Oxford Council wanted to become the first English Council to ban polystyrene take-away food containers. It claimed the move would cut litter whilst promoting the use of biodegradable packaging and recyclable materials.

But the so called ban was reversed before it was even enforced.

Traders in Oxford had argued they already follow a means of recycling the foam boxes. There are several ways to recycle EPS – it can be recycled into insulation board for use in construction and it can be compacted down and manufactured into coat hangers, picture frames and CD cases.

Another way to recycle whilst extracting value from EPS is to clean burn them to recover the energy and avoid the flow of waste to landfill. EPS waste deposited in the bins of one household in the UK over one year contains enough energy to heat water for 500 baths or to keep the television switched on for 5,000 hours.

Aside from the recyclable credentials, from the outset EPS is made of 98% air, making it one of the lightest packaging materials. This reduces the overall packaging weight and provides savings in fuel consumption — reducing the environmental impact of transporting products.

When EPS is produced it’s classed as a low pollution process as steam is the key ingredient - with the water re-used many times.

EPS also helps to prevent food waste.
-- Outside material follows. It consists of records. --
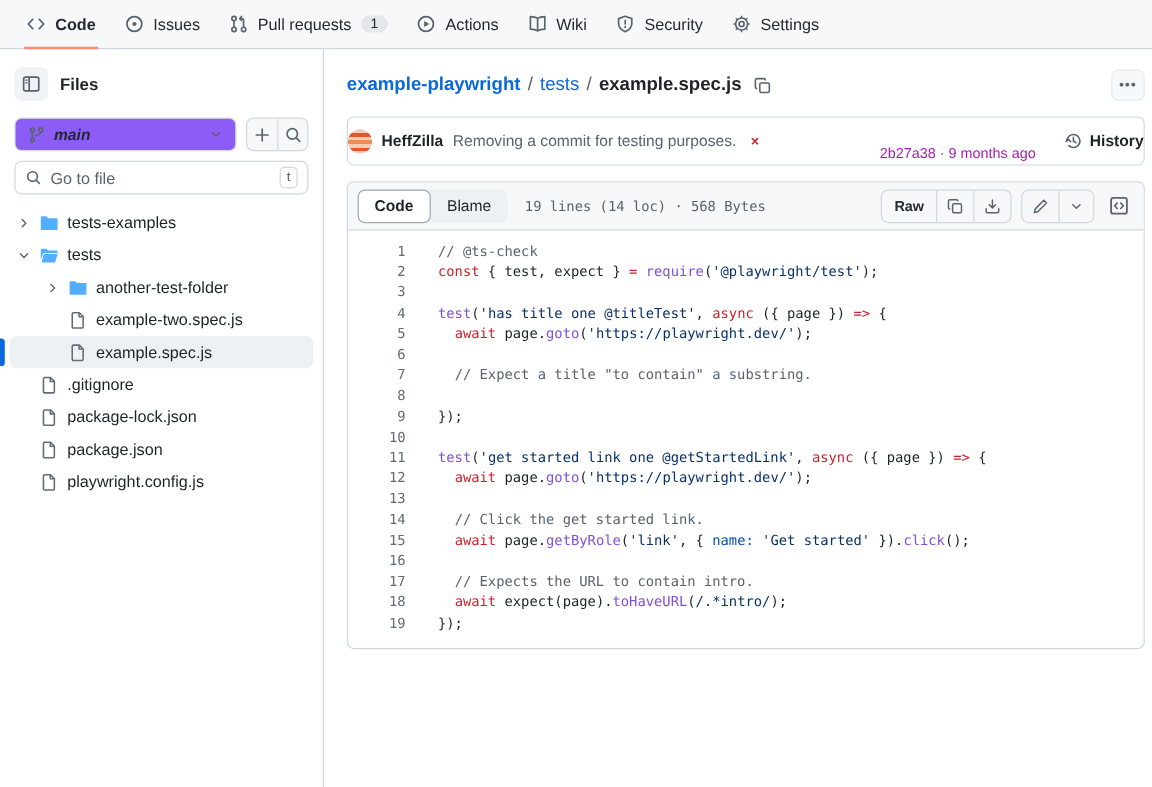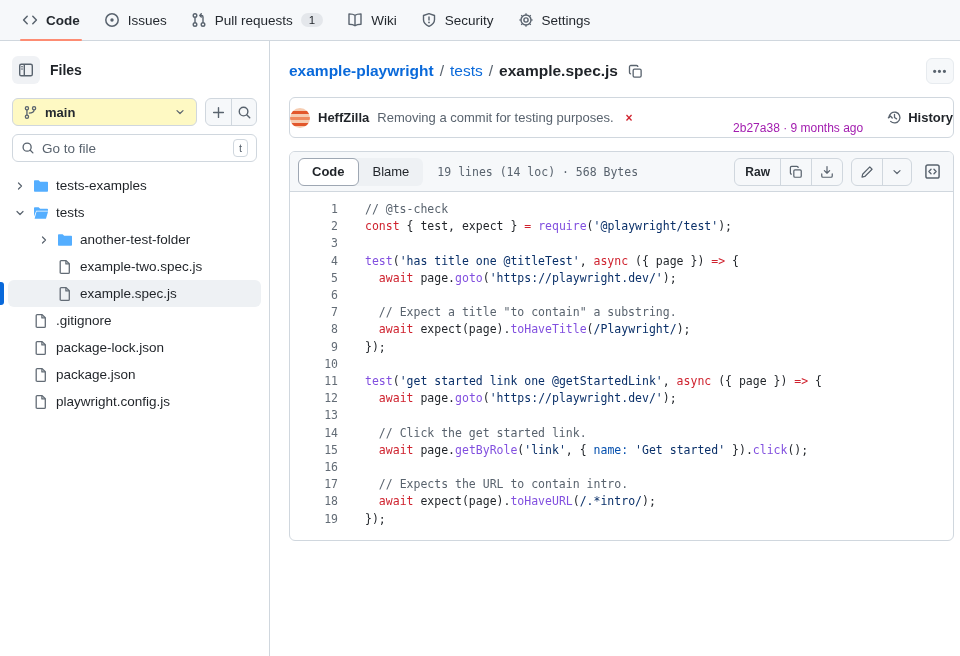--- a/index.html
+++ b/index.html
@@ -142,6 +142,15 @@
       </span>
     <span>Pull requests</span>
     <span class="counter">1</span>
+  </div>
+  <div class="nav-item">
+    <span class="nico">
+        <svg width="16" height="16" viewBox="0 0 16 16">
+          <circle cx="8" cy="8" r="6.2" fill="none" stroke="currentColor" stroke-width="1.5"></circle>
+          <path d="M6.5 5.4v5.2L10.8 8Z" fill="currentColor"></path>
+        </svg>
+      </span>
+    <span>Actions</span>
   </div>
   <div class="nav-item">
     <span class="nico">

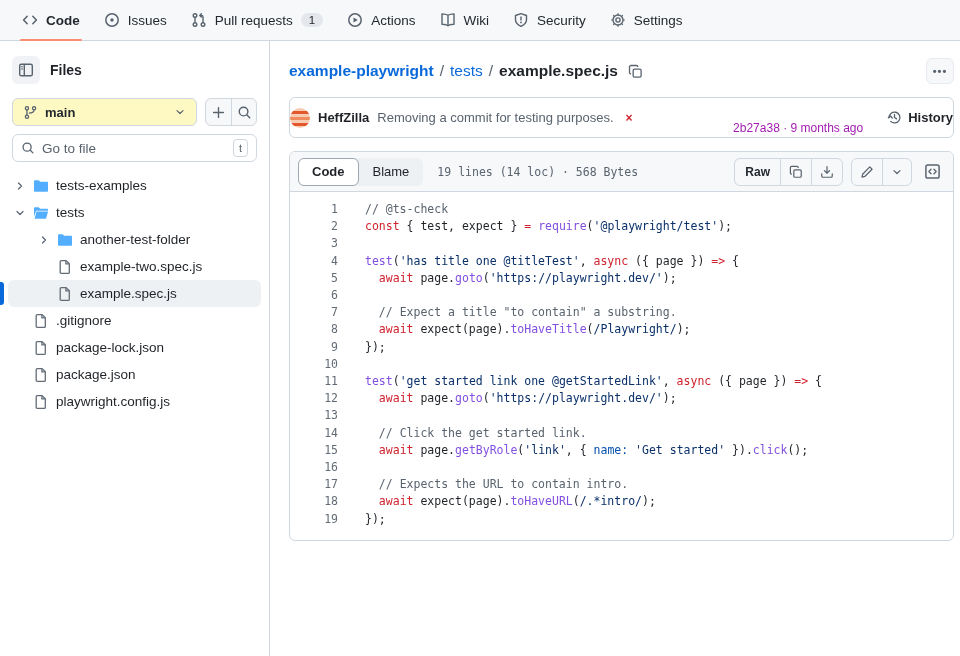--- a/index.html
+++ b/index.html
@@ -29,8 +29,8 @@
   .files-title { font-size:14px; font-weight:700; }
   .side-controls { display:flex; gap:8px; margin-bottom:8px; }
   .branch-btn { flex:1; height:28px; border:1px solid #d0d7de; border-radius:6px;
-    background:#fef9c3; display:flex; align-items:center; gap:7px; padding:0 10px;
-    font-size:13px; font-weight:600; color:#24292f; cursor:pointer; }
+    background:#8b5cf6; display:flex; align-items:center; gap:7px; padding:0 10px;
+    font-size:13px; font-weight:600; color:#24292f; cursor:pointer;font-style:italic; }
   .branch-btn .caret { margin-left:auto; color:#59636e; }
   .mini-group { display:flex; height:28px; border:1px solid #d0d7de; border-radius:6px;
     background:#f6f8fa; overflow:hidden; }

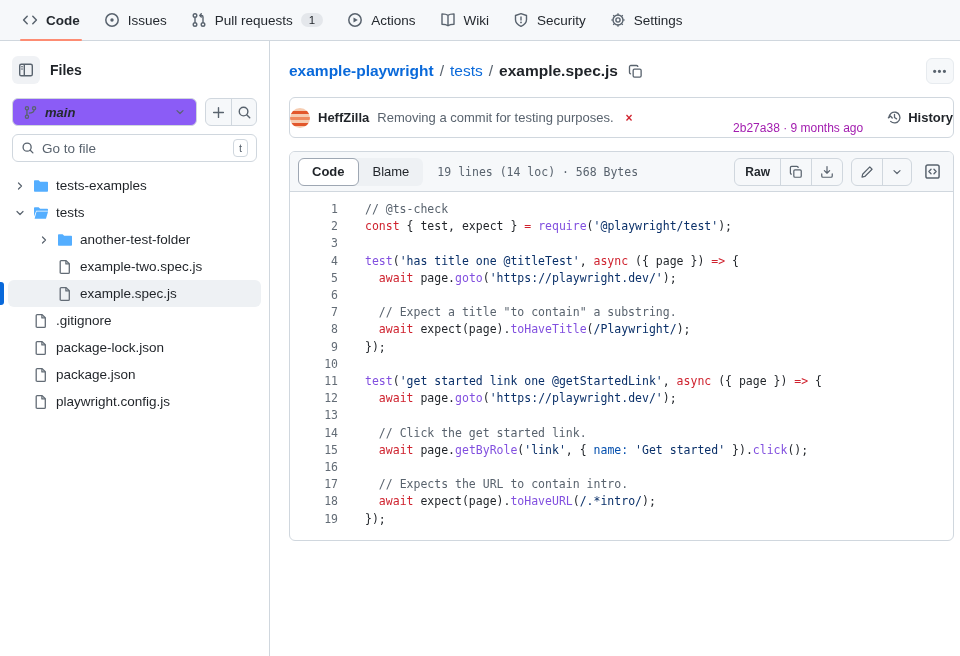--- a/index.html
+++ b/index.html
@@ -448,7 +448,7 @@
           <div class="code-line"><span class="ln">5</span><span class="lc"><span class="pln">  </span><span class="kw">await</span><span class="pln"> page.</span><span class="fn">goto</span><span class="pln">(</span><span class="str">'https://playwright.dev/'</span><span class="pln">);</span></span></div>
           <div class="code-line"><span class="ln">6</span><span class="lc"></span></div>
           <div class="code-line"><span class="ln">7</span><span class="lc"><span class="pln">  </span><span class="cmt">// Expect a title "to contain" a substring.</span></span></div>
-          <div class="code-line"><span class="ln">8</span><span class="lc"><span class="pln">  </span><span class="kw">await</span><span class="pln"> expect(page).</span><span class="fn">toHaveTitle</span><span class="pln">(</span><span class="str">/Playwright/</span><span class="pln">);</span></span></div>
+          <div class="code-line"><span class="ln">8</span></div>
           <div class="code-line"><span class="ln">9</span><span class="lc"><span class="pln">});</span></span></div>
           <div class="code-line"><span class="ln">10</span><span class="lc"></span></div>
           <div class="code-line"><span class="ln">11</span><span class="lc"><span class="fn">test</span><span class="pln">(</span><span class="str">'get started link one @getStartedLink'</span><span class="pln">, </span><span class="kw">async</span><span class="pln"> ({ page }) </span><span class="kw">=&gt;</span><span class="pln"> {</span></span></div>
Its foamed nature protects the food and avoids damage from farm to fork, meaning the food reaches the retailer or consumer in perfect condition.

The carbon footprint of EPS is lower than many other packaging materials in use today.

On hearing about the proposed by-law in Oxford, the Foodservice Packaging Association (FPA) intervened; arguing a ban on EPS would make no difference to litter levels, as the packaging would simply be replaced by another material. The issue of biodegradability was also raised along with the need to view EPS, and all materials, in a whole life-cycle capacity.  Councillors accepted that EPS is recyclable.

Although the ban on polystyrene food containers was reversed, Oxford Council did go ahead and introduce a new policy, where NON-recyclable takeaway food containers are to be banned.

In summary, EPS is recyclable and has good environmental credentials.